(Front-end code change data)
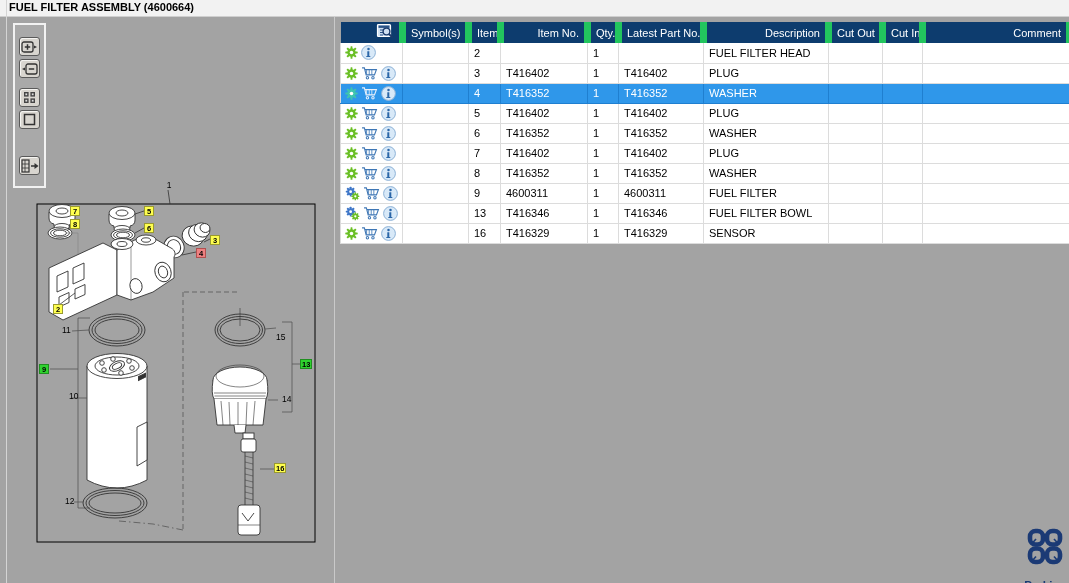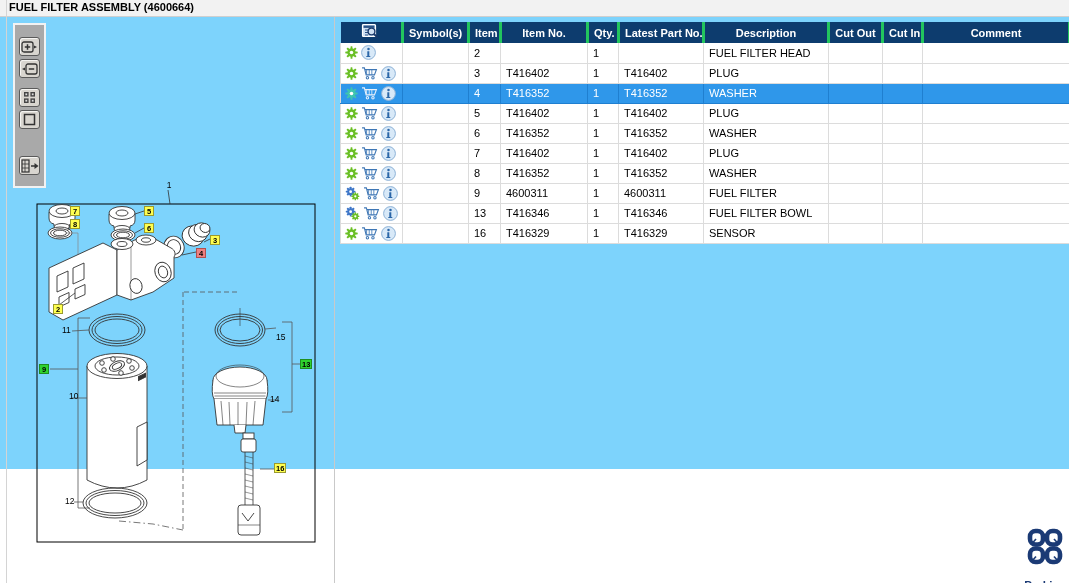--- a/index.html
+++ b/index.html
@@ -4,7 +4,7 @@
 <style>
   * { margin:0; padding:0; box-sizing:border-box; }
   html,body { width:1069px; height:583px; background:#fff; font-family:"Liberation Sans",sans-serif; overflow:hidden; }
-  #app { position:relative; width:1069px; height:469px; background:#7dd3fc; }
+  #app { position:relative; width:1069px; height:583px; background:#a3a3a3; }
 
   
   .title-bar { position:absolute; left:0; top:0; width:1069px; height:17px; background:#f2f2f2; border-bottom:1px solid #cfcfcf; }

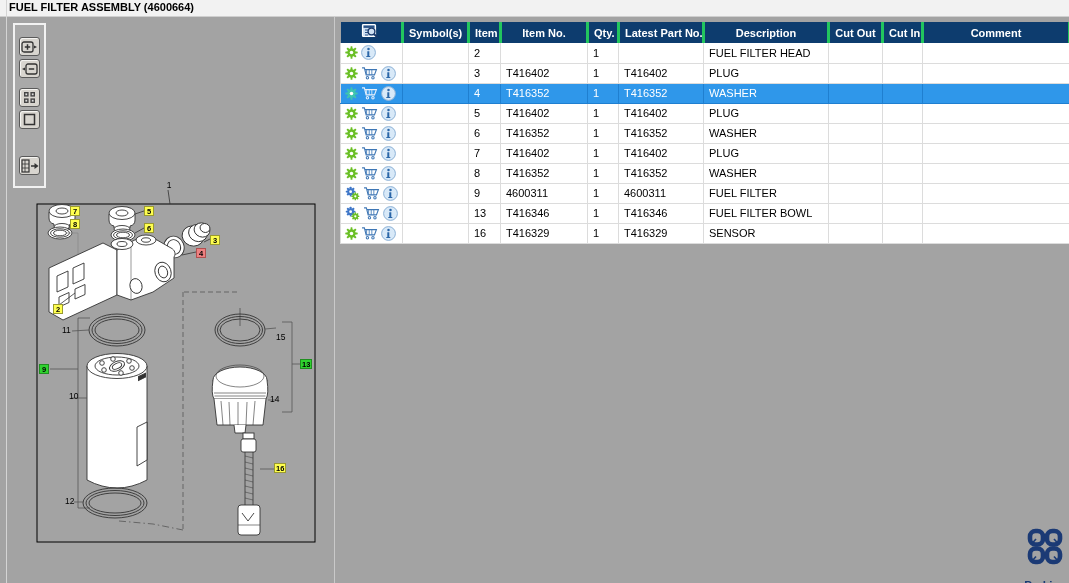--- a/index.html
+++ b/index.html
@@ -30,7 +30,7 @@
   
   .parts-table-wrap { position:absolute; left:340px; top:22px; width:729px; }
   table.parts { border-collapse:collapse; table-layout:fixed; width:729px; font-size:11px; color:#000; }
-  table.parts th { background:#0d3c6e; color:#fff; font-weight:700; text-align:center; height:20px; padding:0 5px; border-right:3px solid #22c55e; white-space:nowrap; overflow:hidden; }
+  table.parts th { background:#0d3c6e; color:#fff; font-weight:400; text-align:right; height:20px; padding:0 5px; border-right:7px solid #22c55e; white-space:nowrap; overflow:hidden; }
   table.parts th.c-icons { padding:1px 4px; }
   table.parts td { height:20px; padding:0 5px; border-right:1px solid #dcdcdc; border-bottom:1px solid #dcdcdc; white-space:nowrap; overflow:hidden; background:#fff; }
   table.parts td.c-icons { padding:0 0 0 4px; border-left:1px solid #dcdcdc; }

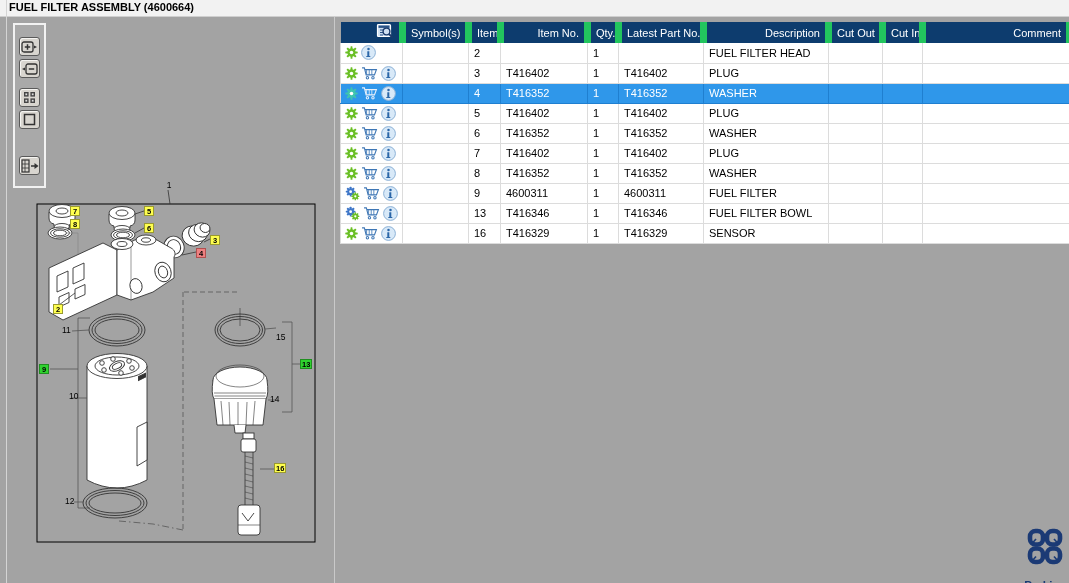--- a/index.html
+++ b/index.html
@@ -268,7 +268,7 @@
         <div class="co plain" style="left: 35px; top: 212px;">10</div>
         <div class="co plain" style="left: 31px; top: 317px;">12</div>
         <div class="co plain" style="left: 242px; top: 153px;">15</div>
-        <div class="co plain" style="left: 236px; top: 215px;">14</div>
+        <div class="co plain" style="left: 248px; top: 215px;">14</div>
         <div class="co green" style="left: 267px; top: 179px;">13</div>
         <div class="co yellow" style="left: 241px; top: 283px;">16</div>
       </div>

§ Your instructions
On how many lines above does the word "nowrap" appear? Only the number should be given.

§ Response for this exercise
3